**Exercise aim**.
Copy all lines below exactly as written. Leave pictures out.

**Supplied data**.
[Start of section]
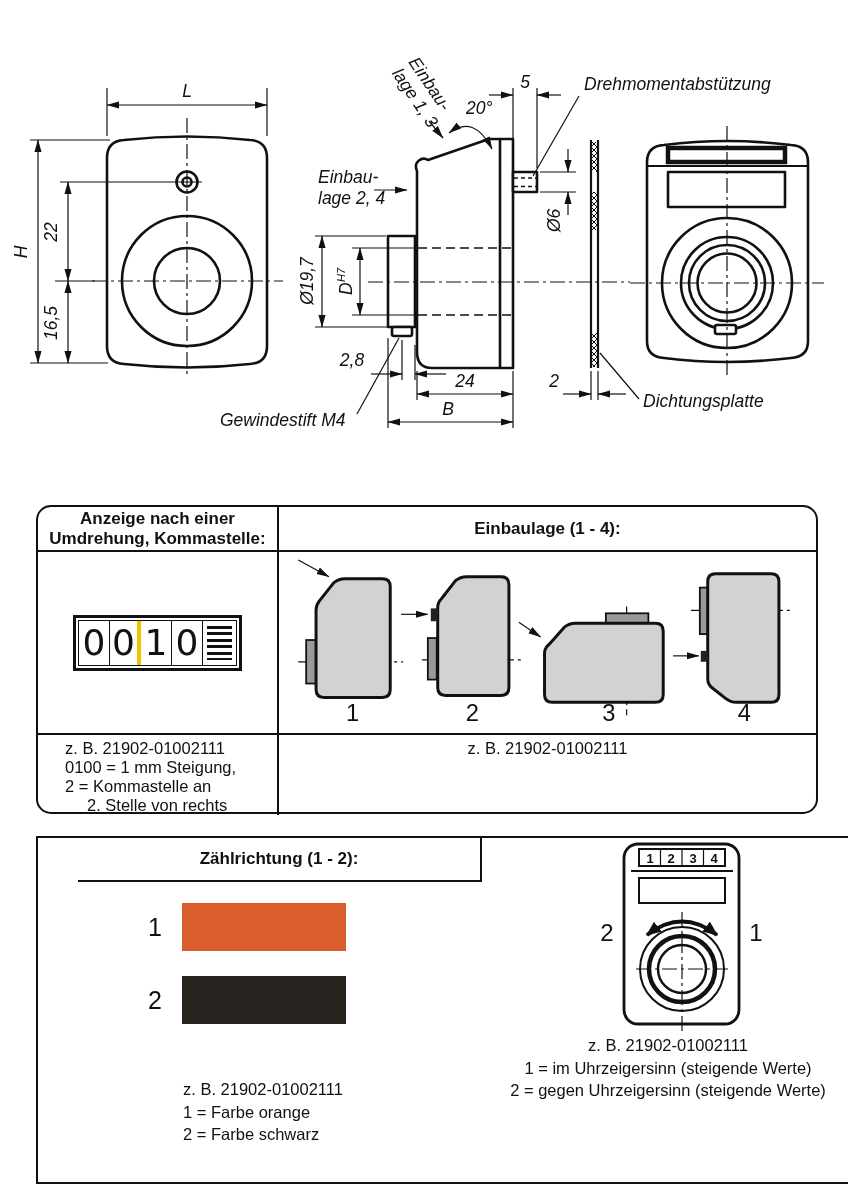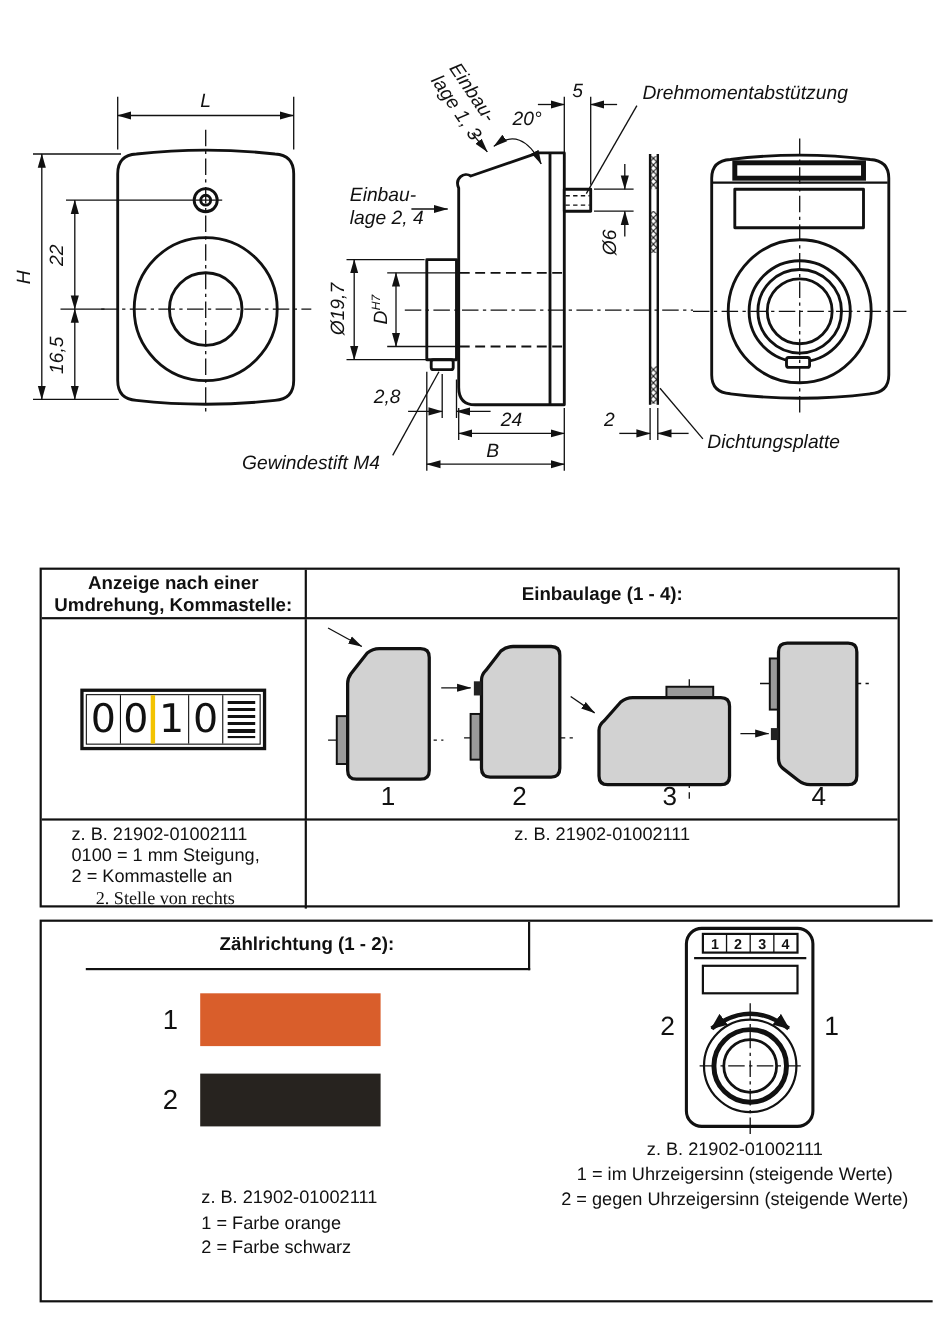"Anzeige nach einer" .t1 { border-radius: none -> 15px; top: 516px -> 505px }
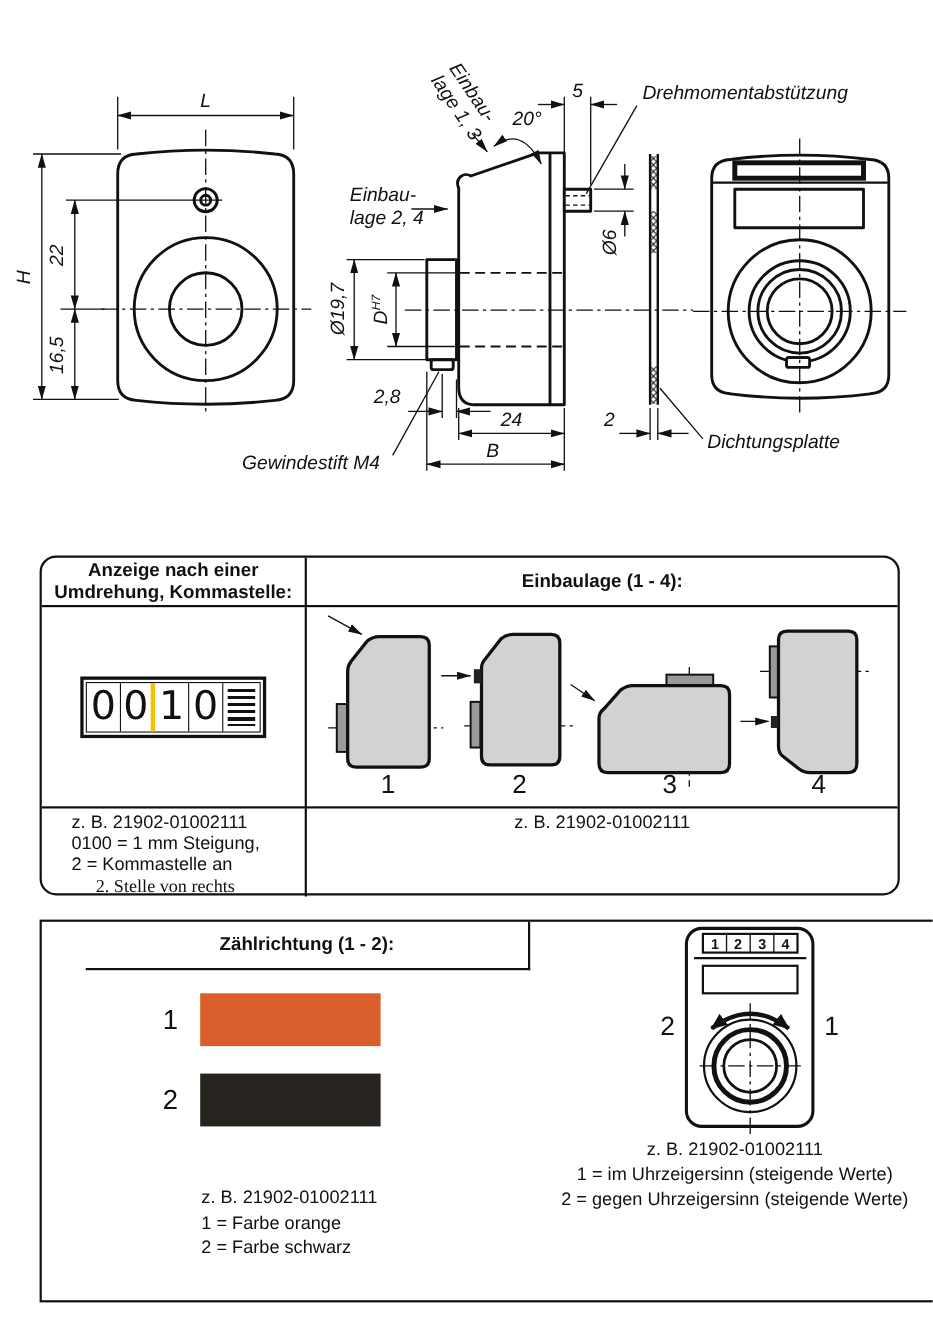"2. Stelle von rechts" .indent { font-family: Liberation Serif, serif -> none }
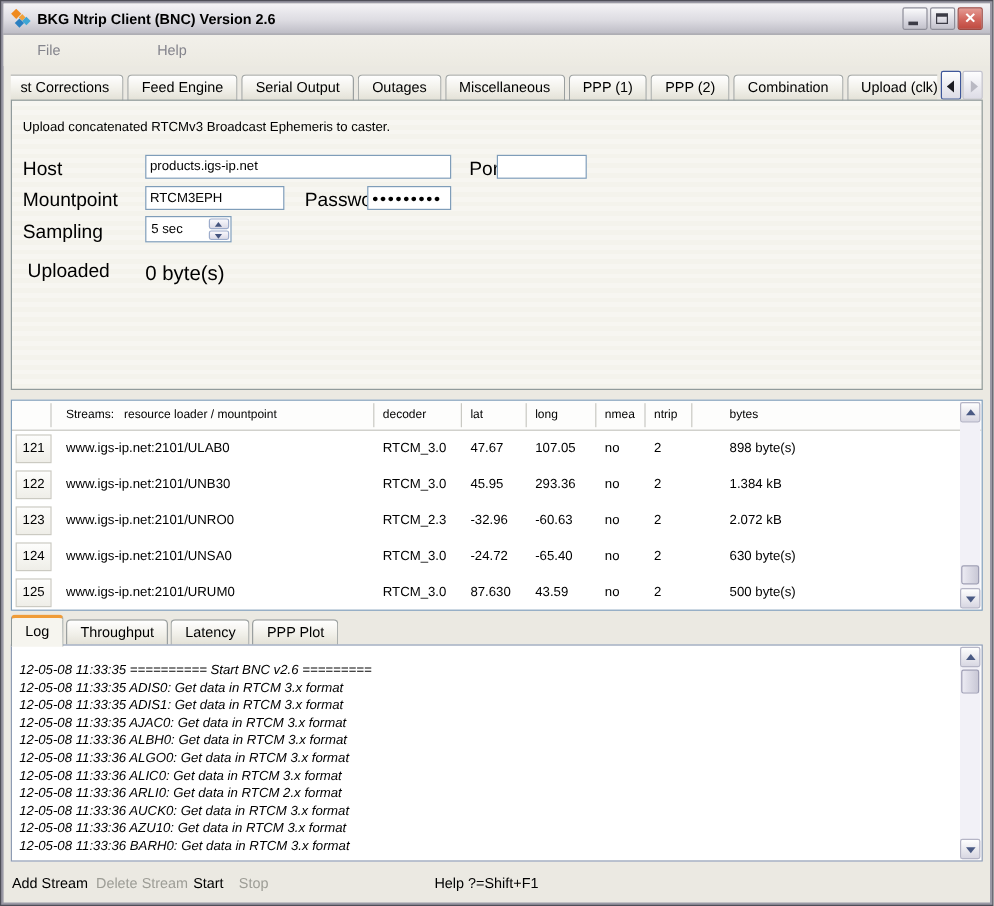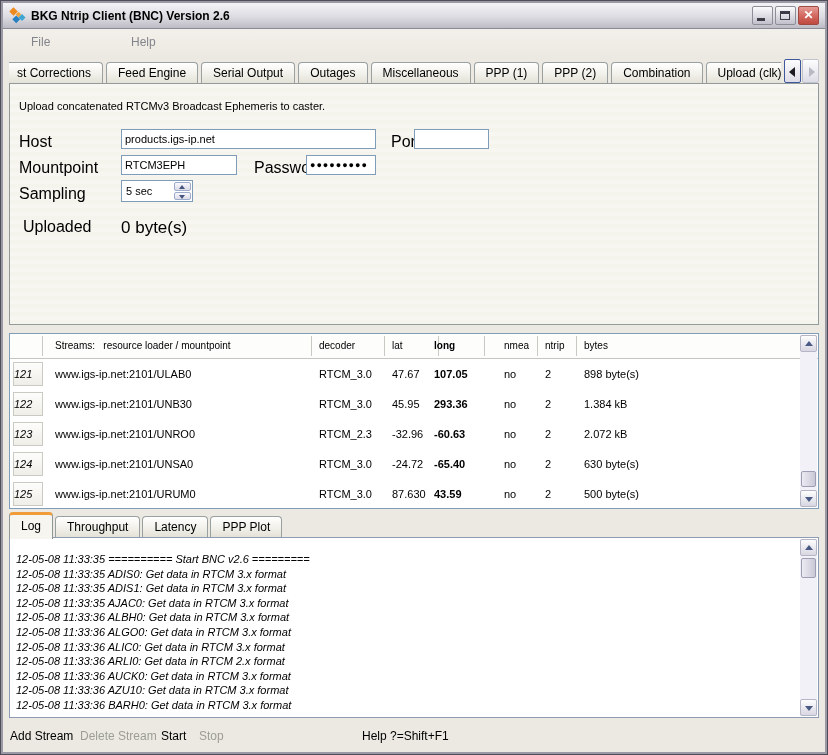"long" .col-long { font-weight: bold -> none; left: 417px -> 429px }
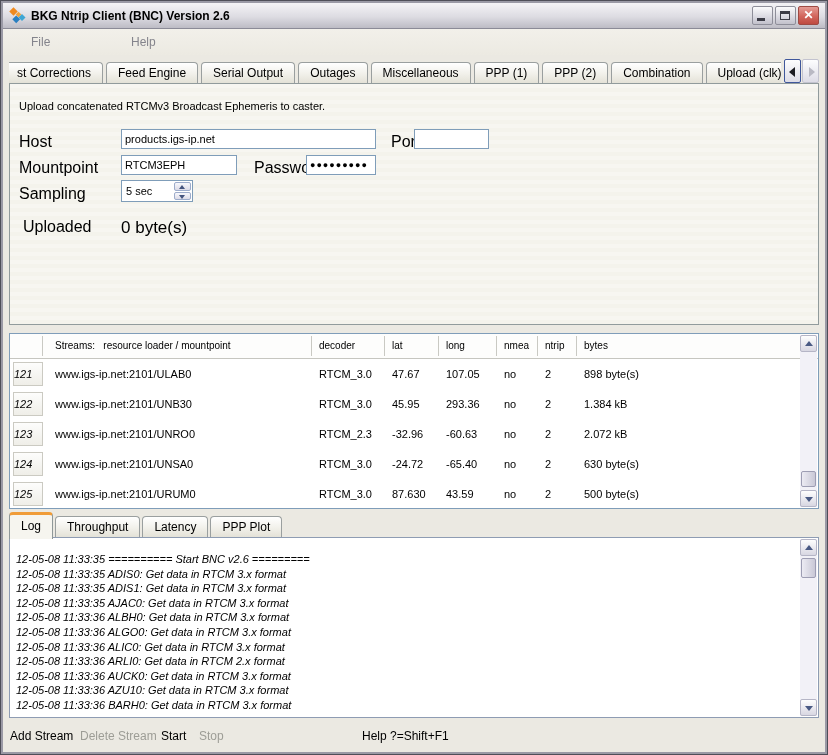"bytes" .col-bytes { left: 567px -> 591px }
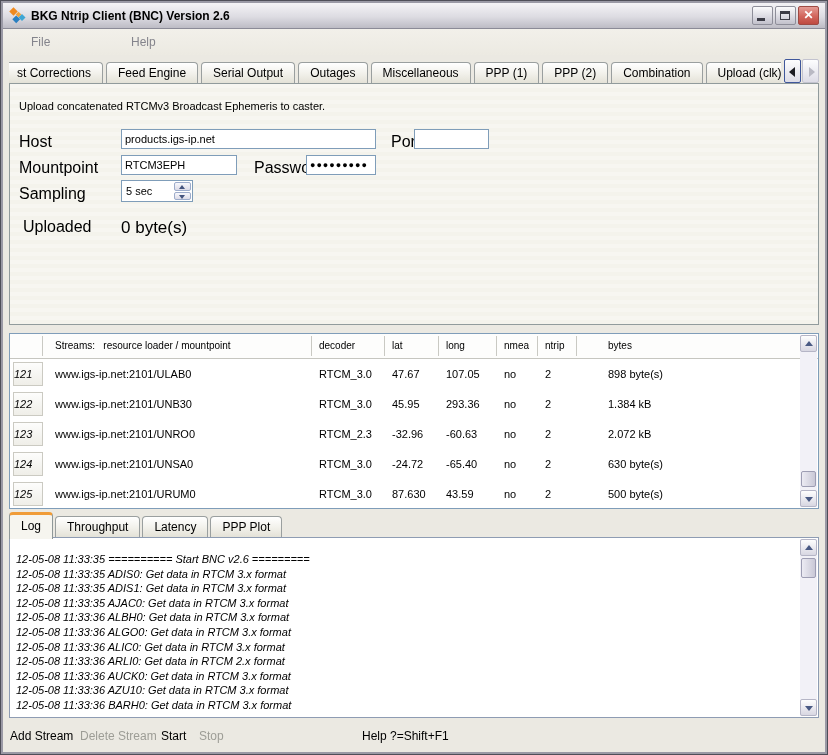"121" .numcell { font-style: italic -> none; text-align: left -> center }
[End of section]
**Your solution**.
"Anzeige nach einer" .t1 { border-radius: none -> 15px; top: 516px -> 505px }
"2. Stelle von rechts" .indent { font-family: Liberation Serif, serif -> none }
"long" .col-long { font-weight: bold -> none; left: 417px -> 429px }
"bytes" .col-bytes { left: 567px -> 591px }
"121" .numcell { font-style: italic -> none; text-align: left -> center }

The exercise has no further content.